E^ stops at epsilon-zero. Aarex tried to extend it to \(\varepsilon_\omega\) with Nested Cascading-E Notation, and inspired by this I revisited E^ and did it right this time. (Someday I'll get a website and this stuff can go in the mainspace.)

Update: This is wrong. I will try again later, completely reconsidering my approach.

Entries

Define \(E_\gamma(\alpha)\):

\[E_\gamma(\alpha) = \max\{n \in \mathbb{N}_0|\exists \beta_2 < \omega^\gamma, \beta_1: \omega^{\gamma+1} \beta_1 + \omega^\gamma \times n + \beta_2 = \alpha\}\]

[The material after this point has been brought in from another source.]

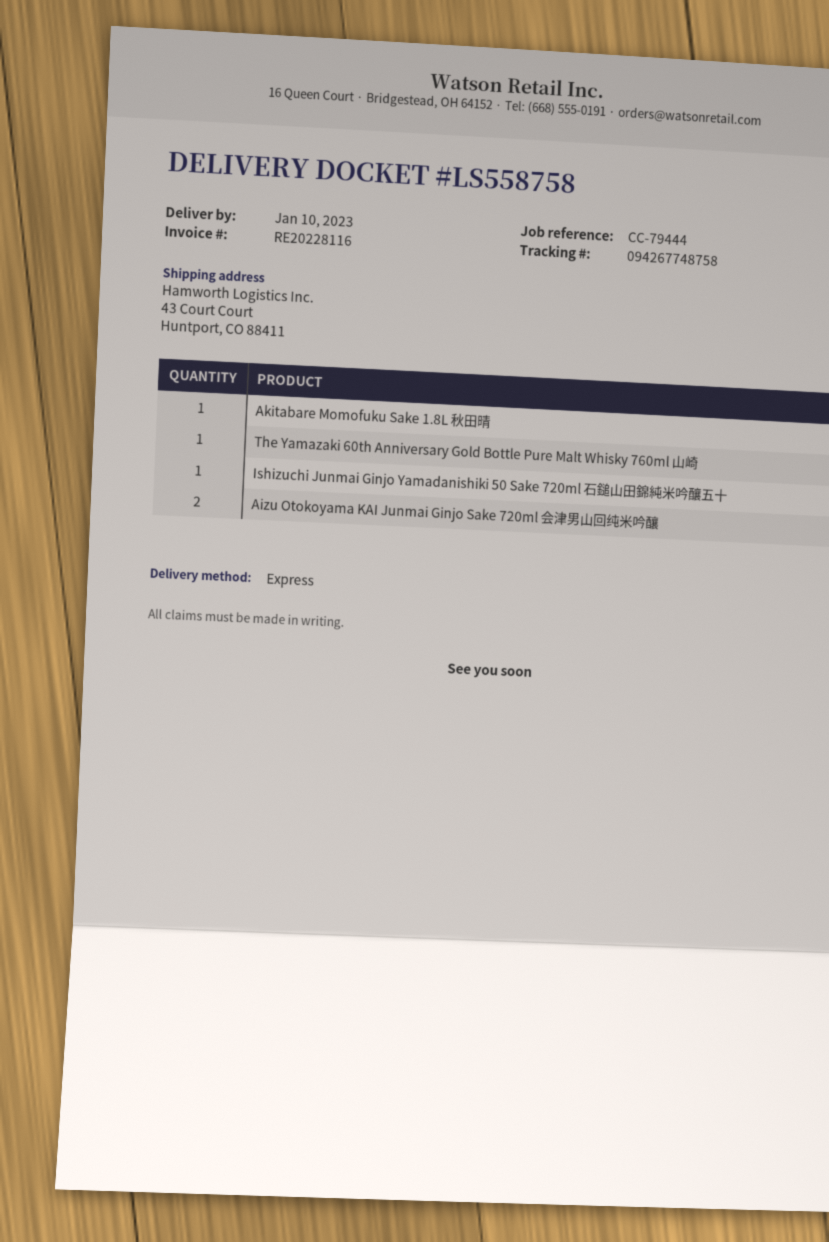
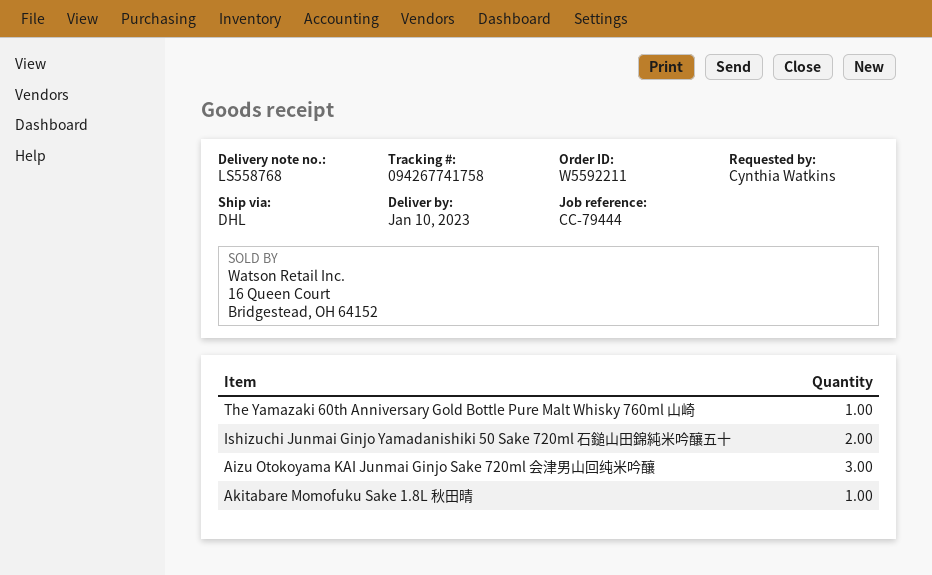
delivery note number: LS558758 -> LS558768
shipping method: express -> DHL
tracking number: 094267748758 -> 094267741758
Ishizuchi Junmai Ginjo Yamadanishiki 50 Sake 720ml 石鎚山田錦純米吟釀五十: 1 -> 2
Aizu Otokoyama KAI Junmai Ginjo Sake 720ml 会津男山回纯米吟釀: 2 -> 3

Also, define \(Q(\alpha) = \{\gamma|E_\gamma(\alpha) \neq 0\}\), which is the set of all positions with non-zero associated entries.

Define \(L(\alpha) = \max(Q(\alpha))\), and \(P(\alpha) = \max\{\gamma < L(\alpha)|\gamma \in Q(\alpha)\}\). In other words, \(L(\alpha)\) is the last non-zero entry and \(P(\alpha)\) is the next-to-last one.

Prime blocks

E^ uses prime blocks, and the prime is the final entry.

Let \(q = \min\{q|\alpha[q] > P(\alpha)\}\).

\[\Pi_p(\alpha) = \{\alpha[q], \alpha[q + 1], \ldots, \alpha[q + p - 2]\}\]

The Three Rules

Let \(p = E_{L(\alpha)}(\alpha)\), and let \(\delta = P(\alpha) - L(\alpha)\). Okay, okay, \(\delta = \min\{\beta|L(\alpha) + \beta = P(\alpha)\}\). Sheesh.

1. Base case: If \(\alpha < \omega\), \(S_b(\alpha) = b^{\alpha + 1}\).

2. Default case: If \(\delta = 1\) (i.e. \(P(\alpha) = L(\alpha) + 1\)):

\[\alpha' = \sum_{\gamma \in Q(\alpha)}\left\{ \begin{array}{rl} \gamma = L(\alpha) : & \omega^\gamma \times (p - 1) \\ \text{otherwise} : & \omega^\gamma \times E_\gamma(\alpha) \\ \end{array} \right\}\] \[S_b(\alpha) = S_b\left(\sum_{\gamma \in Q(\alpha)}\left\{ \begin{array}{rl} \gamma = L(\alpha) : & 0 \\ \gamma = P(\alpha) : & \omega^\gamma \times S_b(\alpha') \\ \text{otherwise} : & \omega^\gamma \times E_\gamma(\alpha) \\ \end{array} \right\}\right)\]

This removes the last entry and replaces the penultimate one with the copy of the array except with the blah blah blah.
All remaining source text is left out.